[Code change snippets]
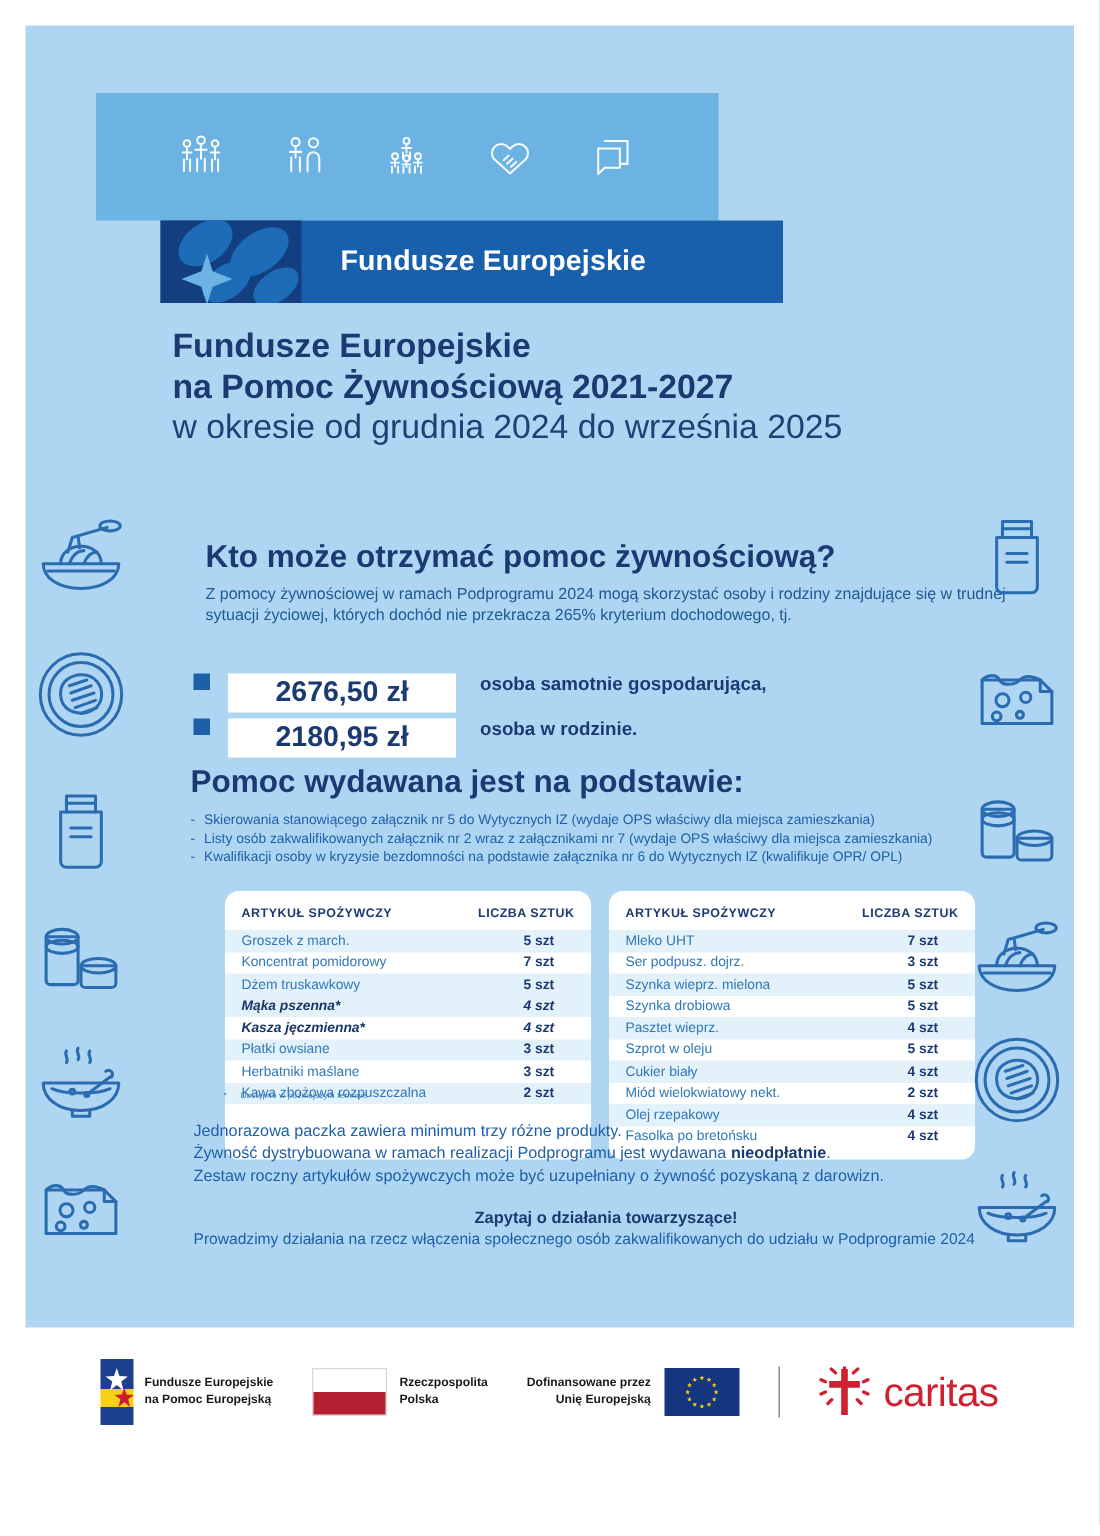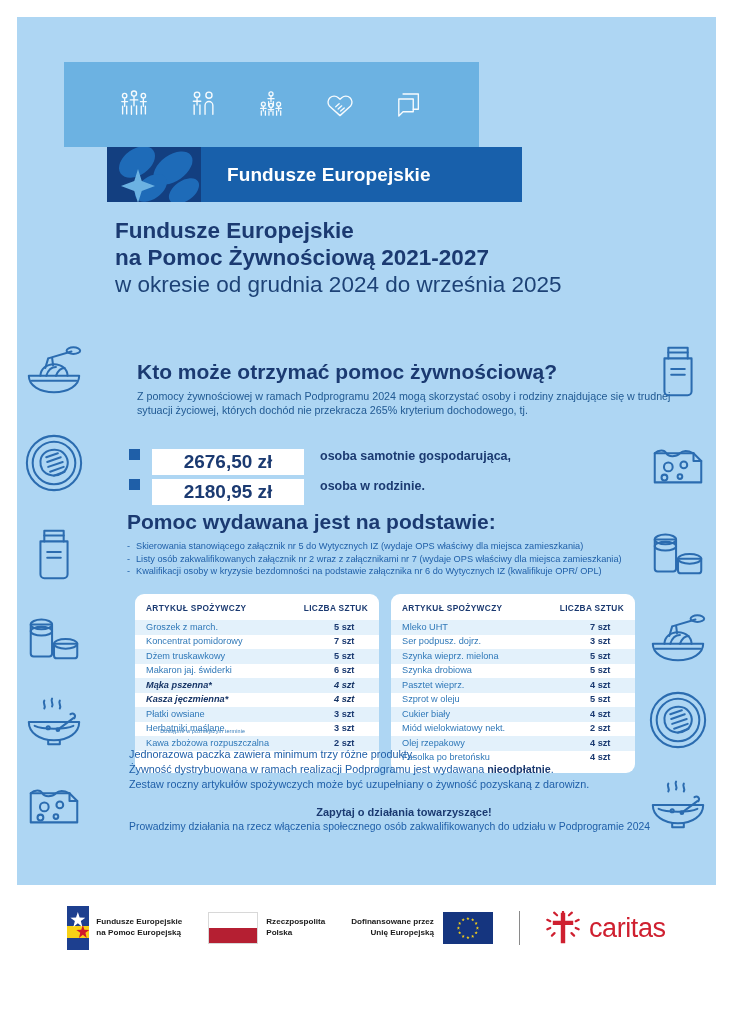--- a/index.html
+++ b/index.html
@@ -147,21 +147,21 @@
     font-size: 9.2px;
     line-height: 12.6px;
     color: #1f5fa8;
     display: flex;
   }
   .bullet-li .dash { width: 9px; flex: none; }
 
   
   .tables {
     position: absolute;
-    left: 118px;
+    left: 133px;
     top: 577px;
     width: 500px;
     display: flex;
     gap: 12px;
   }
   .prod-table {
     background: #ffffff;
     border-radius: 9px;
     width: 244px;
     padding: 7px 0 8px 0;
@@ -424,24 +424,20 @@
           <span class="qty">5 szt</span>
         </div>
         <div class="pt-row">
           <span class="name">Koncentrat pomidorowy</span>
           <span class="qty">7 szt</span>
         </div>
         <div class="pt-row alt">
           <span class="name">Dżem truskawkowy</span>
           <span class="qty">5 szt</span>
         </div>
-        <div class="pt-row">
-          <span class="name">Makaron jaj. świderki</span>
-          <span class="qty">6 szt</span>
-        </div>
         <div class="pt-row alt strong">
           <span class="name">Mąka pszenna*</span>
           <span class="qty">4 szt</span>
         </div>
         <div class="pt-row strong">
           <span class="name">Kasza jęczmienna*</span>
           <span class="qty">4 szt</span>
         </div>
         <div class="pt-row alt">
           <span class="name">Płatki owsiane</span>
---
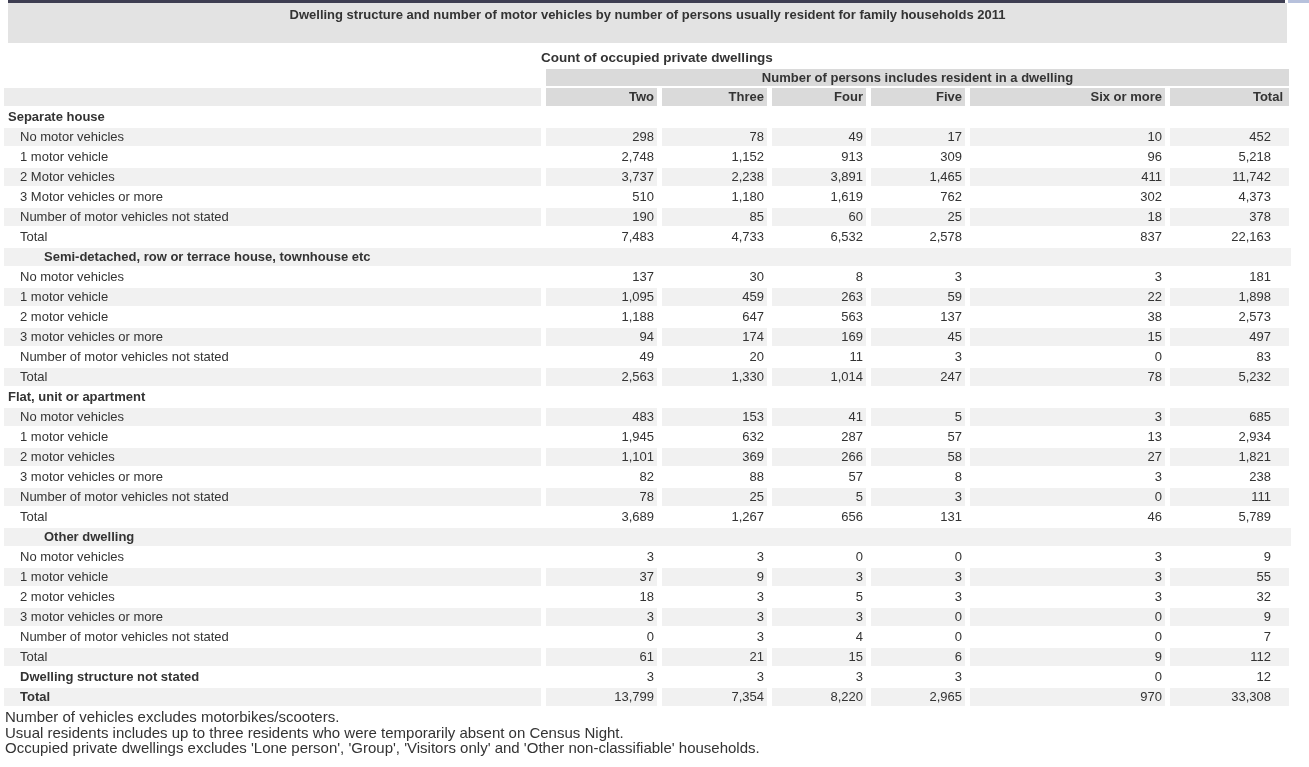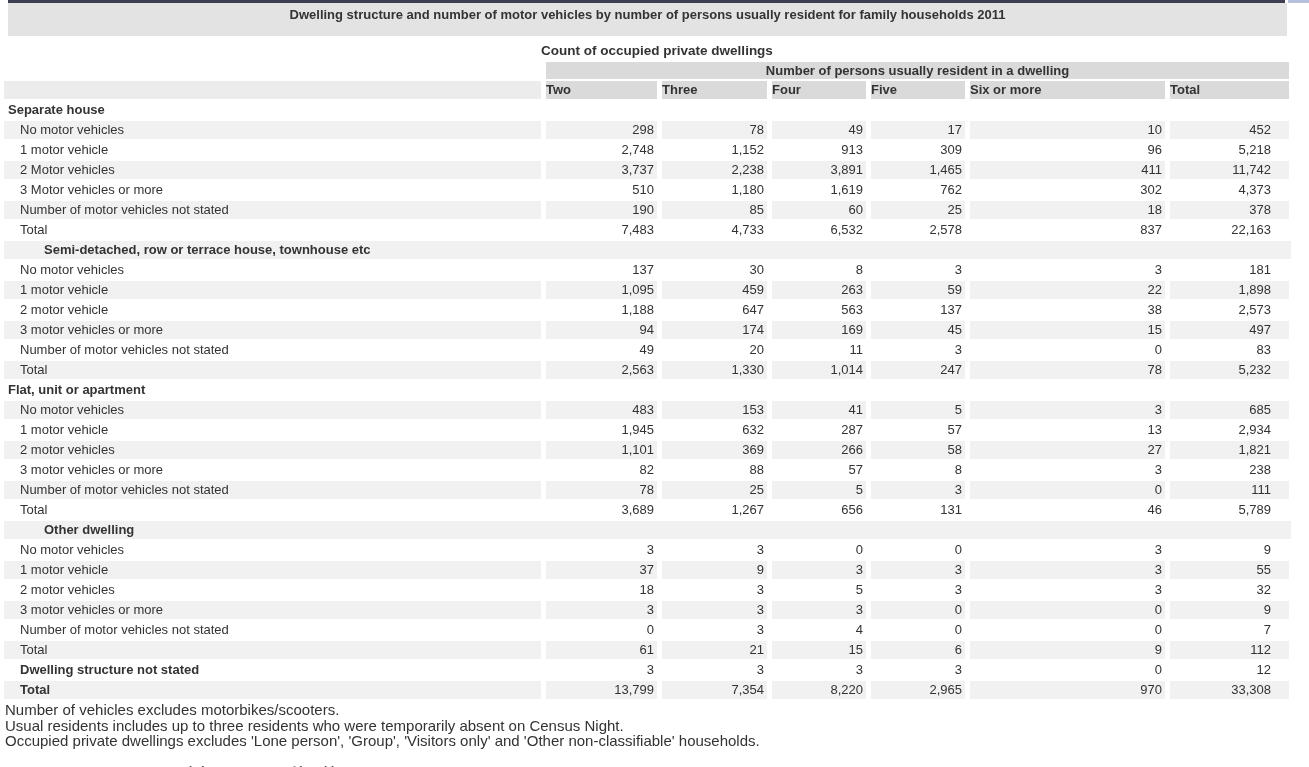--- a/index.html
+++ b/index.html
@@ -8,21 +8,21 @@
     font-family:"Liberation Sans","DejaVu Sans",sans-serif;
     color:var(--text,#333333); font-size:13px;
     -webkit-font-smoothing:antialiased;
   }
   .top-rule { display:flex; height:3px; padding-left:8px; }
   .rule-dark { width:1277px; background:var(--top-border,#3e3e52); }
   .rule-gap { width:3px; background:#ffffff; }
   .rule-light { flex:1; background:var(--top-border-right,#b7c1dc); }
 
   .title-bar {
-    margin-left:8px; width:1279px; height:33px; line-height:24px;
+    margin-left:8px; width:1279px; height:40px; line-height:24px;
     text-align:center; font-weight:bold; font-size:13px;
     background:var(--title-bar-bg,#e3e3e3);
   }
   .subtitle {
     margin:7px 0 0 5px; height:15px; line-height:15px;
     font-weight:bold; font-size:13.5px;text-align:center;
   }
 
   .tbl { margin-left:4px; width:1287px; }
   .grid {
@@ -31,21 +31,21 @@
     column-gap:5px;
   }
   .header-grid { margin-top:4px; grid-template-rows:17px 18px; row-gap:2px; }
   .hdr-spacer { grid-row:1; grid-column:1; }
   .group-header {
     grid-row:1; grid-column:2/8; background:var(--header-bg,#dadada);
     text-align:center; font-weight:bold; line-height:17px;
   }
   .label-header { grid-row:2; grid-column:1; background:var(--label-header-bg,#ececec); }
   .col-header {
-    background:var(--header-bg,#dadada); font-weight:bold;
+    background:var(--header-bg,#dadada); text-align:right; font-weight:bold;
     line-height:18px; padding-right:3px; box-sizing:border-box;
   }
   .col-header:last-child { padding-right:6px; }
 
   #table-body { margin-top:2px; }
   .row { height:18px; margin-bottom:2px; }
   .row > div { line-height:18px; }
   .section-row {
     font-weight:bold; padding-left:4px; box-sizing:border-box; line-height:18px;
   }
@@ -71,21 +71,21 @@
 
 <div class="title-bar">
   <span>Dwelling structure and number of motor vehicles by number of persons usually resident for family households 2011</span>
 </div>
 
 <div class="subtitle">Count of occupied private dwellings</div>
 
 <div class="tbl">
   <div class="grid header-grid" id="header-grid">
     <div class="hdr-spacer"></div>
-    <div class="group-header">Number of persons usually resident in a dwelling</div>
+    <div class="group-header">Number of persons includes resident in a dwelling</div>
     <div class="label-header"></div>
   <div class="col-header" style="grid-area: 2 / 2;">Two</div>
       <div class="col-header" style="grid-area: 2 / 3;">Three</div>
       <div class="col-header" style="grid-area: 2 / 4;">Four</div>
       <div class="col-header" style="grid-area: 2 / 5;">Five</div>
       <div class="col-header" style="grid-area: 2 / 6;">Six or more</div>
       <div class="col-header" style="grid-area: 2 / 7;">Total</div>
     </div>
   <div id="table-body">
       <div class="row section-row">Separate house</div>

### EXERCISE BRIEF
Count every line of the data above where "border" appears, and give the total only.

### SOLUTION
5